朗読とヴァイオリンで描く石川啄木の世界。
『啄木という奴』2019.4.14(日)喫茶茶会記(四谷三丁目)
・公演フライヤー記載文・
子供時代、神童と呼ばれ、己の才を信じながらも挫折に満ちた人生を歩んだ石川啄木。
しかしその短い一生の間に詠まれた歌の数々は才気とインスピレーションに溢れ、今尚読む人々に鮮烈な印象と感動を与える。
恋慕、憧れ、望郷、病、そして生きる哀しみを情感豊かに歌う一方、感傷から身を置き、ナイフのごとく社会や人間存在に鋭く切り込む短歌も豊富である。

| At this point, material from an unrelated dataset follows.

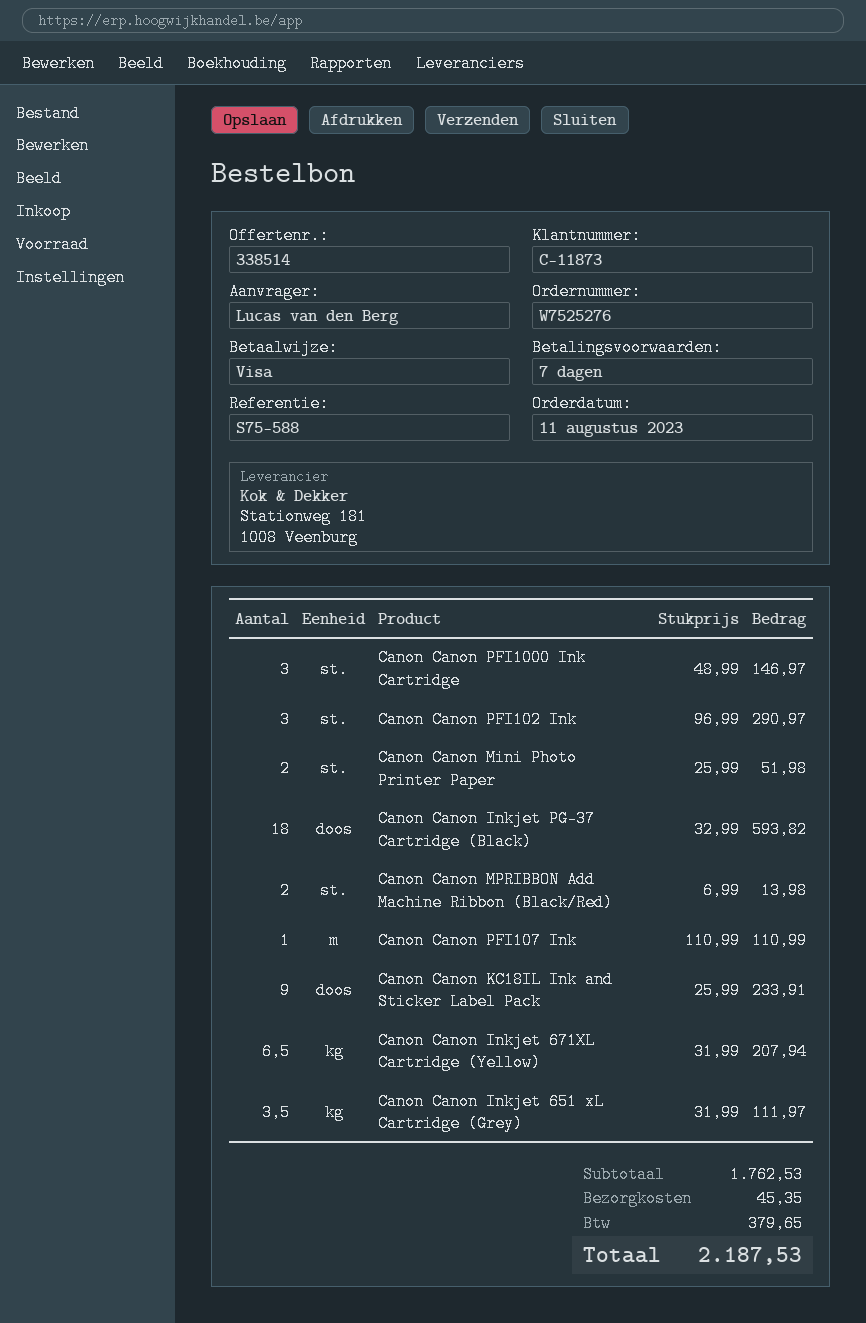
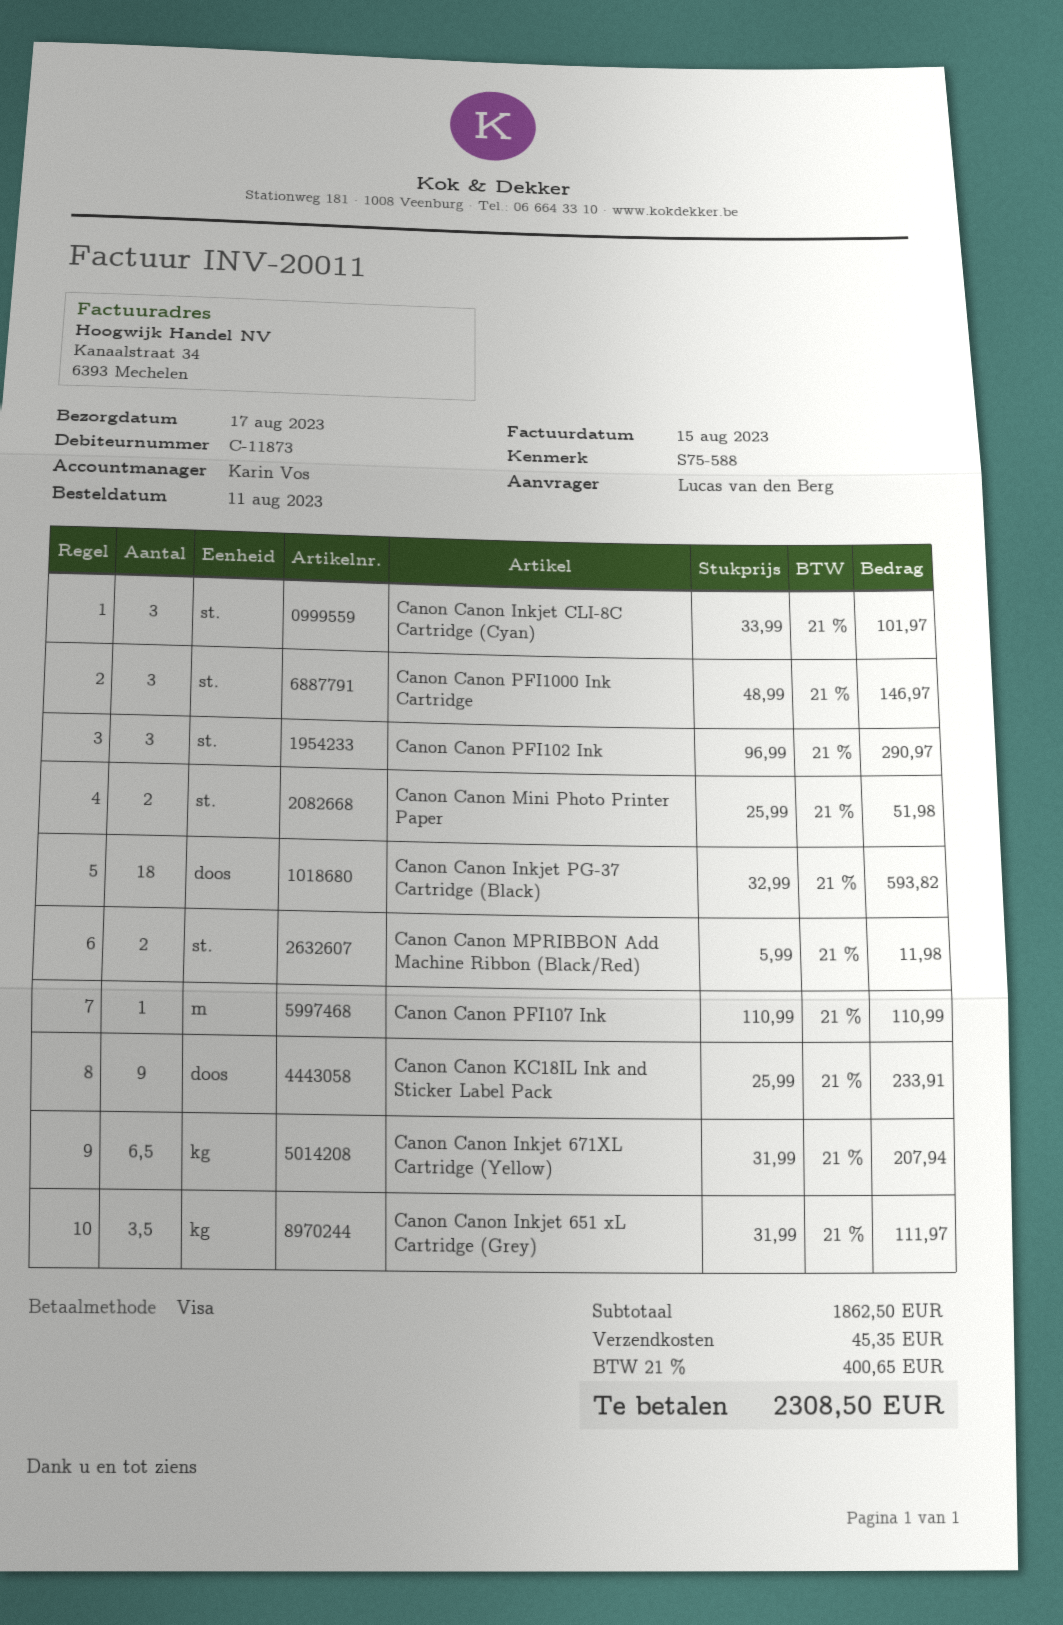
Canon Canon MPRIBBON Add Machine Ribbon (Black/Red): 2 x 6.99 = 13.98 -> 2 x 5.99 = 11.98
Canon Canon Inkjet CLI-8C Cartridge (Cyan): none -> 3 x 33.99 = 101.97
subtotal: 1762.53 -> 1862.50
tax: 379.65 -> 400.65
total: 2187.53 -> 2308.50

日常の“点”の様な風景や心理、記憶、想像の世界…、これらをたった三行の三十一文字で表現し、読み手のイマジネーションに強い翼を与える彼はやはり天才と呼ぶに相応しい。
今回は彼の短歌の数々を朗読するが、それぞれの短歌の持つ意味ばかりではなく、一首と一首の“間”に広がるものにも心を向けたい。また女声によって朗読される時、彼の短歌の質に何らかの変化が起こるはずである。
まるで啄木の人生に登場した女性達が、彼の俳句を声で辿る。
これにより啄木の作品に別な角度から光をあて、別な魅力を引き出すことが出来るのではないかと思う。
啄木作品とヴァイオリンのコラボレーションは非常に珍しいが、啄木が肌で感じた風や雨、芸者小奴の肌の温み、脳裏に浮かぶ故郷の山や川、また挫折によって味わった苦さまで、五感に基づいた音楽づくりを行いたい。